Не говоря уже о старом народничестве, даже и сам либерализм казался подчас таким индивидуалистам подозрительным по части возможности попасть в «цепи» тех или иных лозунгов и принципов.
Очень характерно, что одни из тончайших представителей интеллигентского индивидуализма эпохи безвременья, А. П. Чехов, долгое, время относился враждебно к либералам, почти презрительно оценивая последних могикан шестидесятников, и вообще был убежден в большой высоте некоторой беспринципности, якобы вполне отвечающей позиции интеллигента, а тем более интеллигента–художника.
Конечно, эта беспринципность отнюдь не была просто каким–то «чего изволите» или капризничаньем. Подобные типы, разумеется, встречались тоже, но отнести их к лучшей части интеллигенции, хотя бы даже и беря слово «лучший» в кавычках, никто не согласится.
Нет, чеховский тип — хорошие передовые интеллигенты — были, конечно, людьми гуманными, друзьями прогресса, но им хотелось быть за много верст от всякой партии, даже от всякой программы, им не хотелось себя ничем связывать, им очень хотелось, чтобы всяк молодец был на свой образец. Очаровательным типом такого интеллигента из числа тех, которых я встречал в своей жизни, был покойный Александр Рафаилович Кугель.
Сам он называл себя анархистом, но, конечно, ничего общего ни с какими анархическими организациями он не имел. Под анархизмом он разумел именно эту полную свободу личности. Ему казалось, что в будущем непременно будет достигнута и будет создана такая атмосфера абсолютной свободы для каждого.

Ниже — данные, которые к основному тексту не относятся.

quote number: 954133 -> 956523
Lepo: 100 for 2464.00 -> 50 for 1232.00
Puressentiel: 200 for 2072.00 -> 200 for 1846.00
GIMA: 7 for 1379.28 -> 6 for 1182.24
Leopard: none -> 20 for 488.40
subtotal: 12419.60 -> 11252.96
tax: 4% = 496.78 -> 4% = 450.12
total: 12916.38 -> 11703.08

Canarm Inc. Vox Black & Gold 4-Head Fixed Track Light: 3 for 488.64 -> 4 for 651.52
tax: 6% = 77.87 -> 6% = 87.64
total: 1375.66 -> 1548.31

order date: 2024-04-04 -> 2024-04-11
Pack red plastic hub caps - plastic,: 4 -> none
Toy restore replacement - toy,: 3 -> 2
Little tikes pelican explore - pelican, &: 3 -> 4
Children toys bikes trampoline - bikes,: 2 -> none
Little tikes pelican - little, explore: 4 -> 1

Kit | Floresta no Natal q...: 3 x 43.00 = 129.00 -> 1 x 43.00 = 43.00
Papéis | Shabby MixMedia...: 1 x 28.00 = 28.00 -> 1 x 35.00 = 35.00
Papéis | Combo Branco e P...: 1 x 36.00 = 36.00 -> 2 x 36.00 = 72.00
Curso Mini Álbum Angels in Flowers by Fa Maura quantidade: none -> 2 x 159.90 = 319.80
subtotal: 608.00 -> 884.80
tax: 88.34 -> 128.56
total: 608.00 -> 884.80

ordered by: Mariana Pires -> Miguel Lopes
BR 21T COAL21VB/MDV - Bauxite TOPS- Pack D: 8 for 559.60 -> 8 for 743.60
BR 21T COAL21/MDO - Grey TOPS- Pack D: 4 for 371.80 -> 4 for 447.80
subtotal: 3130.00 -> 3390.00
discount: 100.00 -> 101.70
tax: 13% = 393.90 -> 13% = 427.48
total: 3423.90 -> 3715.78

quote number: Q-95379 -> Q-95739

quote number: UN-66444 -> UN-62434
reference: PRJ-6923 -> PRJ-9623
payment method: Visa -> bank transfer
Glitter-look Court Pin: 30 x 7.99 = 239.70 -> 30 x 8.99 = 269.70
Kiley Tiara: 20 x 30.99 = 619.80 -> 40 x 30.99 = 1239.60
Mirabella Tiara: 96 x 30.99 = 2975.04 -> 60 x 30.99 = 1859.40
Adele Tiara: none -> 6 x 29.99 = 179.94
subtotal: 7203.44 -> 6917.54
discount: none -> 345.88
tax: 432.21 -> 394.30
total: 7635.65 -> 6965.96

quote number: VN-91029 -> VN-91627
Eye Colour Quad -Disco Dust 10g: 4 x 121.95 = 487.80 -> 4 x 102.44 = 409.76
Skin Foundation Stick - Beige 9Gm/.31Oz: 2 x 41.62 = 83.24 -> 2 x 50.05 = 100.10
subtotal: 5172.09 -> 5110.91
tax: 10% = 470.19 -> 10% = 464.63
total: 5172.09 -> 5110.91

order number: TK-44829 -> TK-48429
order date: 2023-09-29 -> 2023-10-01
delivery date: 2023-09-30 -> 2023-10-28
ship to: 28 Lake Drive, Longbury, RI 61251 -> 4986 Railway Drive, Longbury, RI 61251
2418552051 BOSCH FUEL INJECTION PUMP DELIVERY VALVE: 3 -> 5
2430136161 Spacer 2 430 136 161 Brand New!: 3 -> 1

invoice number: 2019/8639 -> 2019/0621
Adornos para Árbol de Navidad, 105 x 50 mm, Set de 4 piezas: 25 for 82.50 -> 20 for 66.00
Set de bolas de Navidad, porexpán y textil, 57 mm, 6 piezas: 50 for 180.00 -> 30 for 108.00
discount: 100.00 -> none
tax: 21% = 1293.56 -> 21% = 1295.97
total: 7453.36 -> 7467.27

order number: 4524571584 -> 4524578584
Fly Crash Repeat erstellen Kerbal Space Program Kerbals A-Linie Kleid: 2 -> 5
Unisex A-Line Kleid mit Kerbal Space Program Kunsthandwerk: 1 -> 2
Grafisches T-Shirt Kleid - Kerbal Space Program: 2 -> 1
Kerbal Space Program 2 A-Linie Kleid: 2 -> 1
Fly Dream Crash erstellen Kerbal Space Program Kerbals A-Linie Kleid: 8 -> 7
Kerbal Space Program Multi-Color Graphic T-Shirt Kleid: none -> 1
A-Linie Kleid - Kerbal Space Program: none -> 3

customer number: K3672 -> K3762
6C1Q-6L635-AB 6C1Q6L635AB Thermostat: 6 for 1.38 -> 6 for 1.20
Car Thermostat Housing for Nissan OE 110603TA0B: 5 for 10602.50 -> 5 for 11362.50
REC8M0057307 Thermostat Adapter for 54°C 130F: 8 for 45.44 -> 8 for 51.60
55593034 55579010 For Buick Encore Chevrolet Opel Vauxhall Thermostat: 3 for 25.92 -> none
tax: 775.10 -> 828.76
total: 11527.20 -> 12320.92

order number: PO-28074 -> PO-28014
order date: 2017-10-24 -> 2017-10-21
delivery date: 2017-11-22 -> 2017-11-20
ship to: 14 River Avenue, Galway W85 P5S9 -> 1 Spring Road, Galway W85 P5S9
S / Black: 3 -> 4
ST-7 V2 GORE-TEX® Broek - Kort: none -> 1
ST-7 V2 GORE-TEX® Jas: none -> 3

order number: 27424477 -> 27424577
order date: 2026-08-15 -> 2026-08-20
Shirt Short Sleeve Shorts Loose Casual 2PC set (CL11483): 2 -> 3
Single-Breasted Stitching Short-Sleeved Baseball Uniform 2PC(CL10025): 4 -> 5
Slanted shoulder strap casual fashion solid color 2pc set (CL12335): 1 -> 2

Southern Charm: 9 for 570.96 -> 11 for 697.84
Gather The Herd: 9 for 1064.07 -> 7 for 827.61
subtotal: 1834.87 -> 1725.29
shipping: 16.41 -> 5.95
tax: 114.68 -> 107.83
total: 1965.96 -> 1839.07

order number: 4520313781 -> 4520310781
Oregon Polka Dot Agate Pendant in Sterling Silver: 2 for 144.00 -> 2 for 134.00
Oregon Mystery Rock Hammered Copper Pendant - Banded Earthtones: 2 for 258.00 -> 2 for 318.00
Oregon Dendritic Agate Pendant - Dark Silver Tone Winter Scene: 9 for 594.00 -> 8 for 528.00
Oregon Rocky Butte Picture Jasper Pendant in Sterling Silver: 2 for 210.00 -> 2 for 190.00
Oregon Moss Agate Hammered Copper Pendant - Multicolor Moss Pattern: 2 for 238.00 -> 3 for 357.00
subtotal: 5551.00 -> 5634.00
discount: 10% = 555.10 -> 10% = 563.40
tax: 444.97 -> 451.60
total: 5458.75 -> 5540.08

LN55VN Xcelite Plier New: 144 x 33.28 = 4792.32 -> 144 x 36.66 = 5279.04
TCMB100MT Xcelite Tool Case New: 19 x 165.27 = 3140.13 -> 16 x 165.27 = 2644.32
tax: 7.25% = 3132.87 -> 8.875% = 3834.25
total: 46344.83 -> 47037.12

В нынешнее же время «свободная» личность натыкается, конечно, на множество всяких препятствий и материального и духовного характера, и на разные требования и справа и слева, которые стесняют, награждают толчками. Но свободная личность должна как раз упорно сохранять свою независимость и стараться существовать как бы в порах общества, понимаемого как совокупность всякого рода организаций.
В этом смысле беспартийность принималась Кугелем за высоко моральный принцип, за некоторую гордую позицию, за своего рода философский и общественный символ веры.
Беспартийность — значит независимость. Ну, а куда же годится «критически развитая личность», если она не независима? — И вот этой части интеллигенции до чрезвычайности не повезло.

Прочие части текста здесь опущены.